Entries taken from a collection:
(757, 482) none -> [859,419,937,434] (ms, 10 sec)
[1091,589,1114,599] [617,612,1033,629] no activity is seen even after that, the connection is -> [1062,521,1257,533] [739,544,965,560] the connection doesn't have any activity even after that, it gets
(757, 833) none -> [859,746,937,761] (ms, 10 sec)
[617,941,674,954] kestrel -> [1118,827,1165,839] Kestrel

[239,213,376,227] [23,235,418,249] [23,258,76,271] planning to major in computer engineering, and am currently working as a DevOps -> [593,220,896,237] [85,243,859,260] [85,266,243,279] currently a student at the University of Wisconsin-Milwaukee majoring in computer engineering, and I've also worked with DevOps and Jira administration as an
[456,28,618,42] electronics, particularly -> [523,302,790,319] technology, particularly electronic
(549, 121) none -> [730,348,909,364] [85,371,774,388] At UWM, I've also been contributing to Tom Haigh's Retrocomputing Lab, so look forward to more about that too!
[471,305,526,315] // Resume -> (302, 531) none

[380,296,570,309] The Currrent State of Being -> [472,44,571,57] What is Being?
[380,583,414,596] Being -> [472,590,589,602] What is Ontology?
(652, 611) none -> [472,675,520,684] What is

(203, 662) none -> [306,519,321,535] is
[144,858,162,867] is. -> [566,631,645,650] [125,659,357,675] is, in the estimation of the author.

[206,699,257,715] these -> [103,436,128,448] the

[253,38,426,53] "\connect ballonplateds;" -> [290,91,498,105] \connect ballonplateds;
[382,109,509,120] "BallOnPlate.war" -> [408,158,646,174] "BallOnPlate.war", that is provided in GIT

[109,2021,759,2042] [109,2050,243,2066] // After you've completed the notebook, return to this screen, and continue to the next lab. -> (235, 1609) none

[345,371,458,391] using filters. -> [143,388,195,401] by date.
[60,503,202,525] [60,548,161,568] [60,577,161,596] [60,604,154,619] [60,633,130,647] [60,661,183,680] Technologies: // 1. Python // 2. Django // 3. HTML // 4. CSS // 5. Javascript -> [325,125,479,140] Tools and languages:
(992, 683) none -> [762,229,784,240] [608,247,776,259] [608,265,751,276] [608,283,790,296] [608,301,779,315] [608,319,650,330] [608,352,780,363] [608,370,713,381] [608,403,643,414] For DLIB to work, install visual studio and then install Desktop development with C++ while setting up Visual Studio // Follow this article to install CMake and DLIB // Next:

* [WHAT IS REQUIRED]: Quote the records above from their first line through the line containing "(203, 662) none -> [306,519,321,535] is", both ends included.

* [EXERCISE RESULT]:
(757, 482) none -> [859,419,937,434] (ms, 10 sec)
[1091,589,1114,599] [617,612,1033,629] no activity is seen even after that, the connection is -> [1062,521,1257,533] [739,544,965,560] the connection doesn't have any activity even after that, it gets
(757, 833) none -> [859,746,937,761] (ms, 10 sec)
[617,941,674,954] kestrel -> [1118,827,1165,839] Kestrel

[239,213,376,227] [23,235,418,249] [23,258,76,271] planning to major in computer engineering, and am currently working as a DevOps -> [593,220,896,237] [85,243,859,260] [85,266,243,279] currently a student at the University of Wisconsin-Milwaukee majoring in computer engineering, and I've also worked with DevOps and Jira administration as an
[456,28,618,42] electronics, particularly -> [523,302,790,319] technology, particularly electronic
(549, 121) none -> [730,348,909,364] [85,371,774,388] At UWM, I've also been contributing to Tom Haigh's Retrocomputing Lab, so look forward to more about that too!
[471,305,526,315] // Resume -> (302, 531) none

[380,296,570,309] The Currrent State of Being -> [472,44,571,57] What is Being?
[380,583,414,596] Being -> [472,590,589,602] What is Ontology?
(652, 611) none -> [472,675,520,684] What is

(203, 662) none -> [306,519,321,535] is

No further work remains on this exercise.